==== Input records

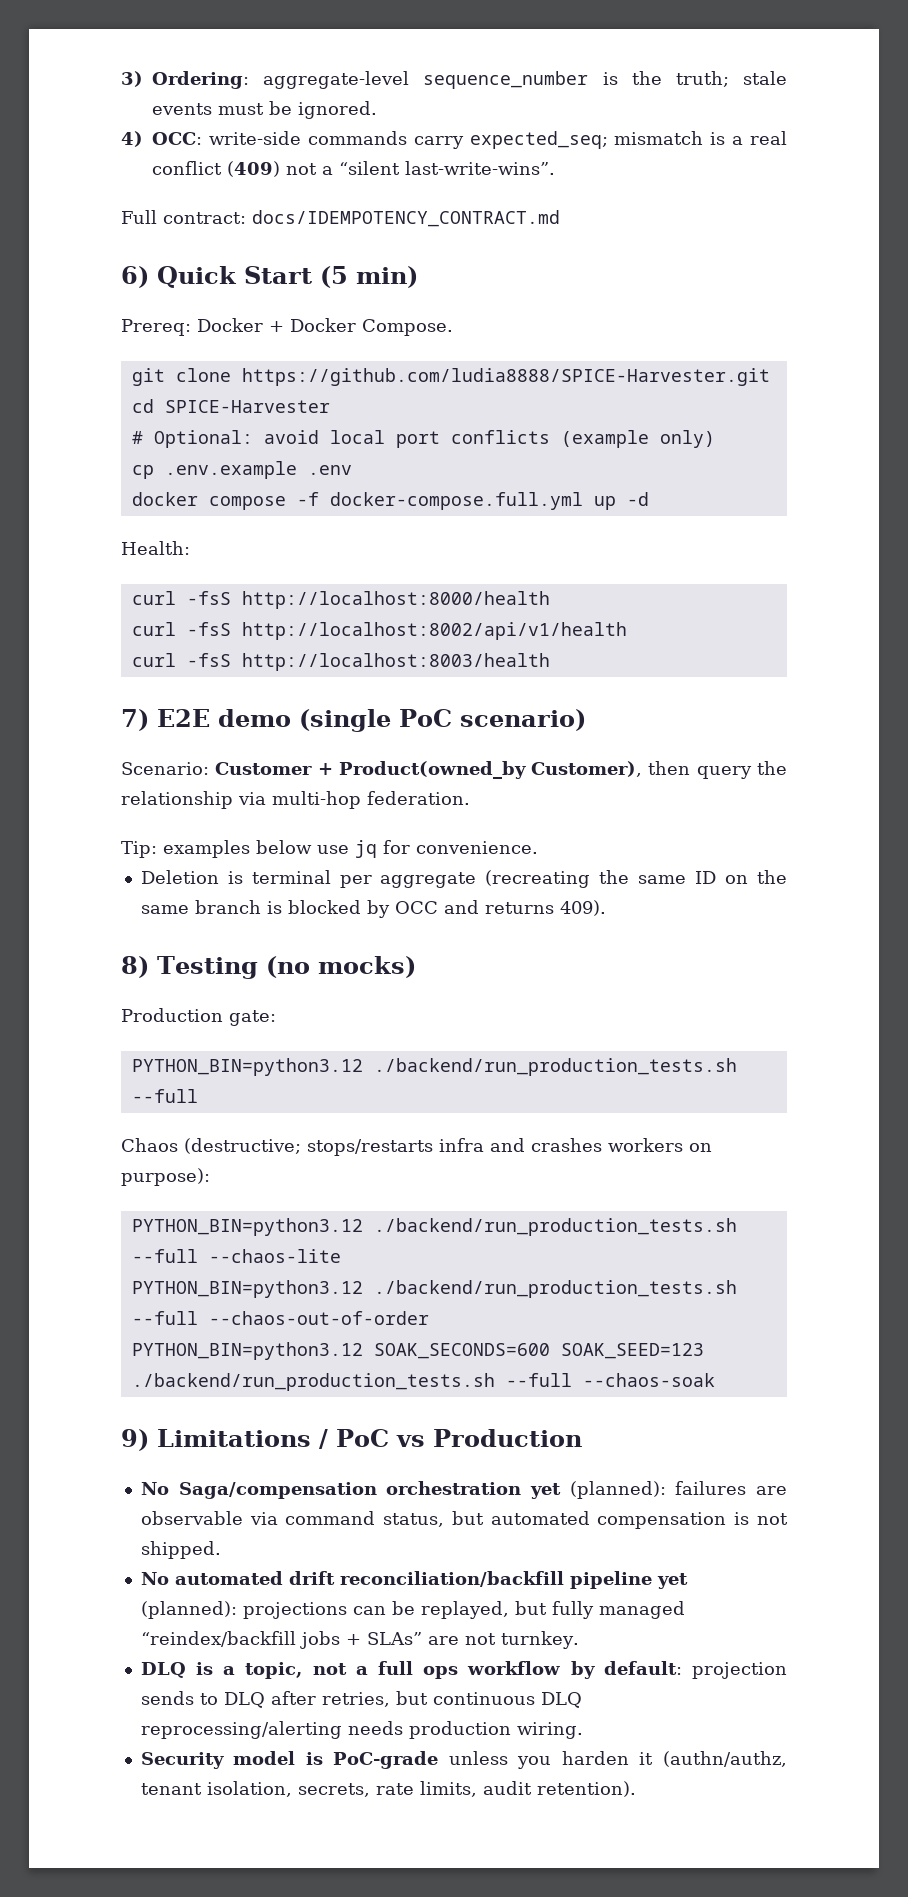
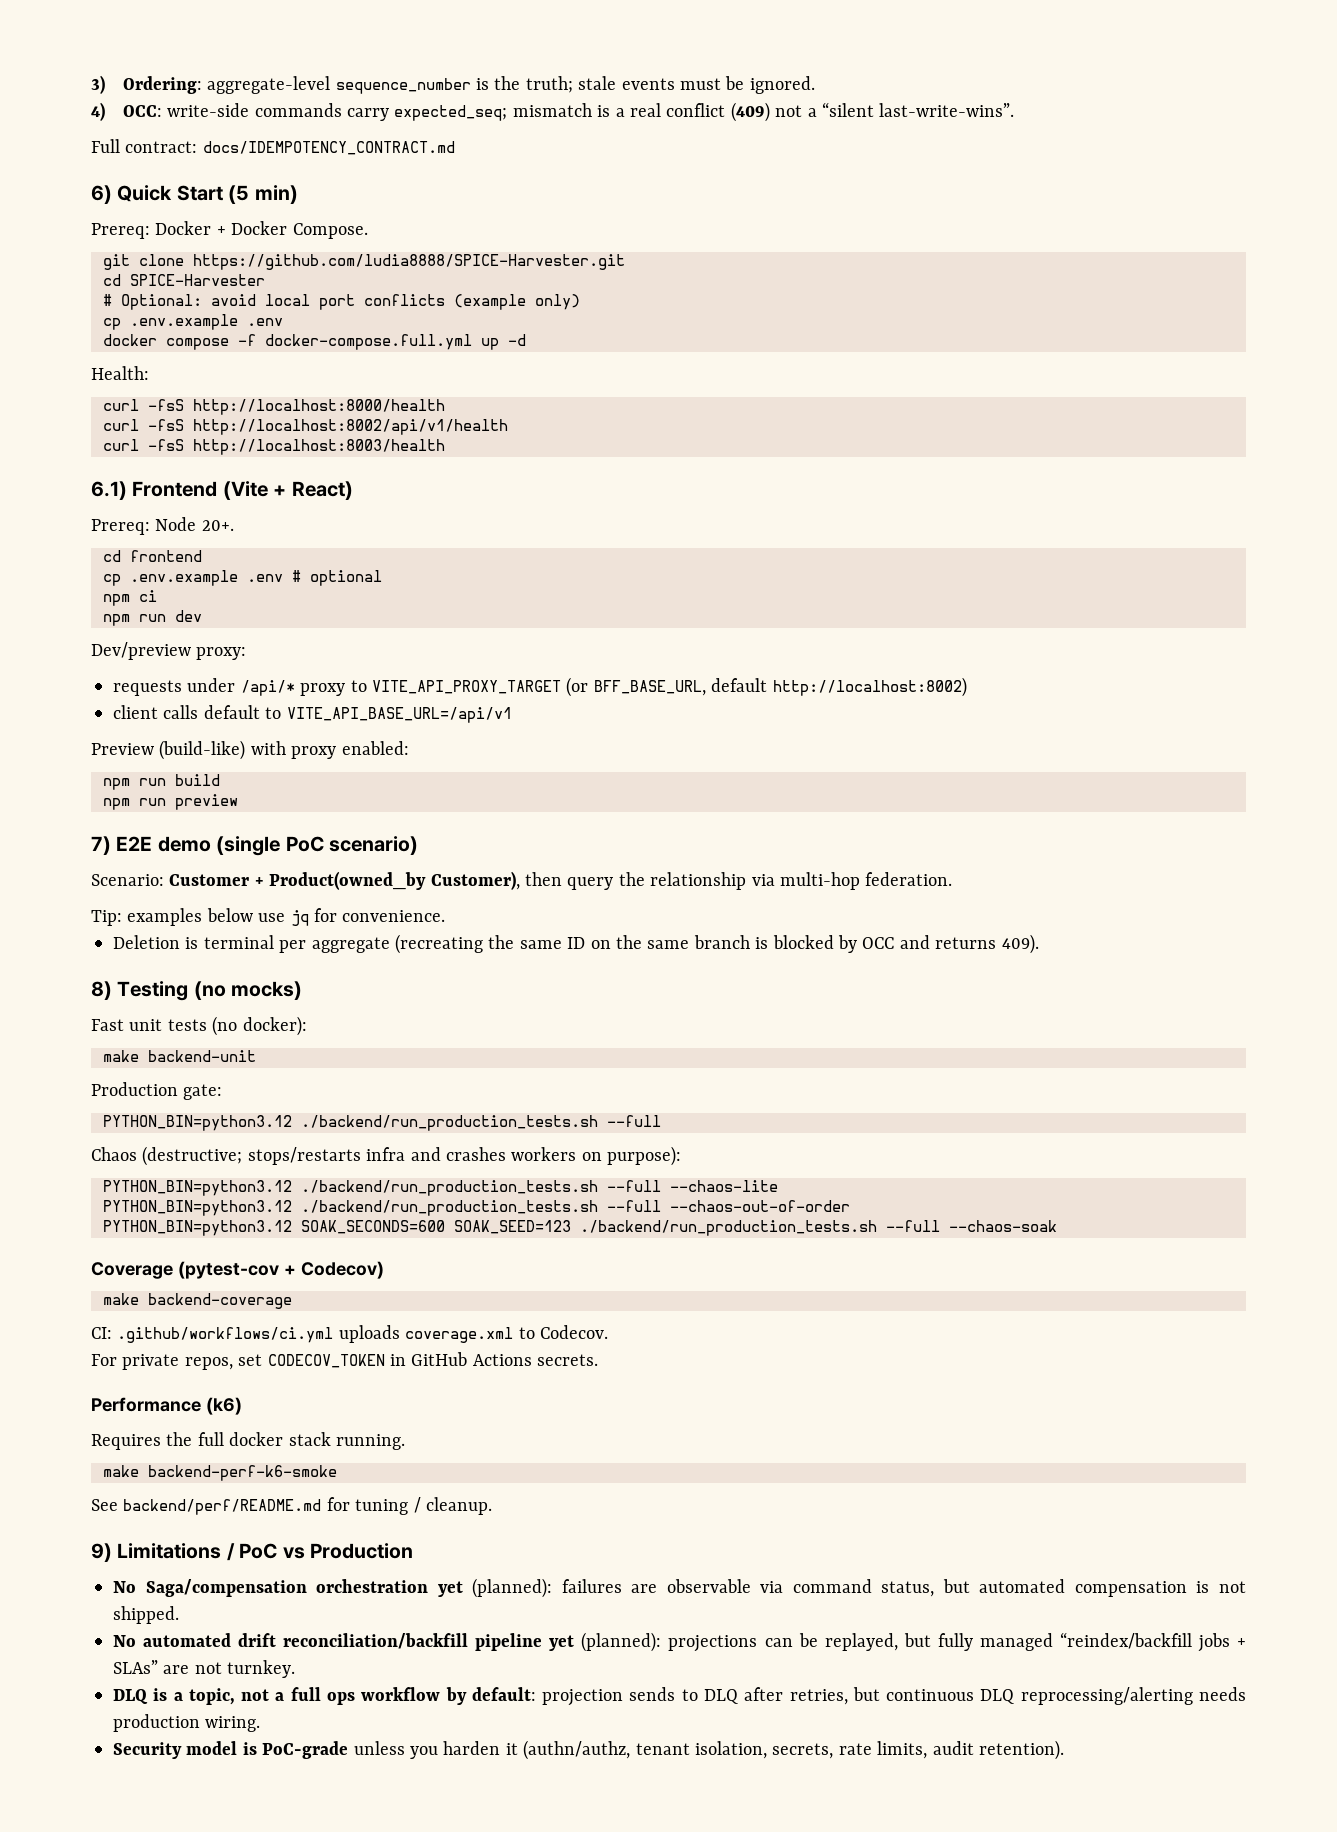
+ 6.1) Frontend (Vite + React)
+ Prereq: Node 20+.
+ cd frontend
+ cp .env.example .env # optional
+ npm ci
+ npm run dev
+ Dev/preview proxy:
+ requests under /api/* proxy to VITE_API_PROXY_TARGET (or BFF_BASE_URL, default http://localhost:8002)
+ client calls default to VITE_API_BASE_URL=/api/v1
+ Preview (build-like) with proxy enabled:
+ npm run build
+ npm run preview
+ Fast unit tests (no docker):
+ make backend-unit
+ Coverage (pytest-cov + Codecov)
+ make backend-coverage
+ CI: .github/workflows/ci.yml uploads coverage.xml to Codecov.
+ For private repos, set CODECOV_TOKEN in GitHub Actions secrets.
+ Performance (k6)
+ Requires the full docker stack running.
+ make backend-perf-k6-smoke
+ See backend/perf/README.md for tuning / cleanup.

========

Directions for this task
Retype the entries above exactly, but only from the line containing "cp .env.example .env # optional" through the line containing "GitHub Actions secrets.", both included.

Expected answer
+ cp .env.example .env # optional
+ npm ci
+ npm run dev
+ Dev/preview proxy:
+ requests under /api/* proxy to VITE_API_PROXY_TARGET (or BFF_BASE_URL, default http://localhost:8002)
+ client calls default to VITE_API_BASE_URL=/api/v1
+ Preview (build-like) with proxy enabled:
+ npm run build
+ npm run preview
+ Fast unit tests (no docker):
+ make backend-unit
+ Coverage (pytest-cov + Codecov)
+ make backend-coverage
+ CI: .github/workflows/ci.yml uploads coverage.xml to Codecov.
+ For private repos, set CODECOV_TOKEN in GitHub Actions secrets.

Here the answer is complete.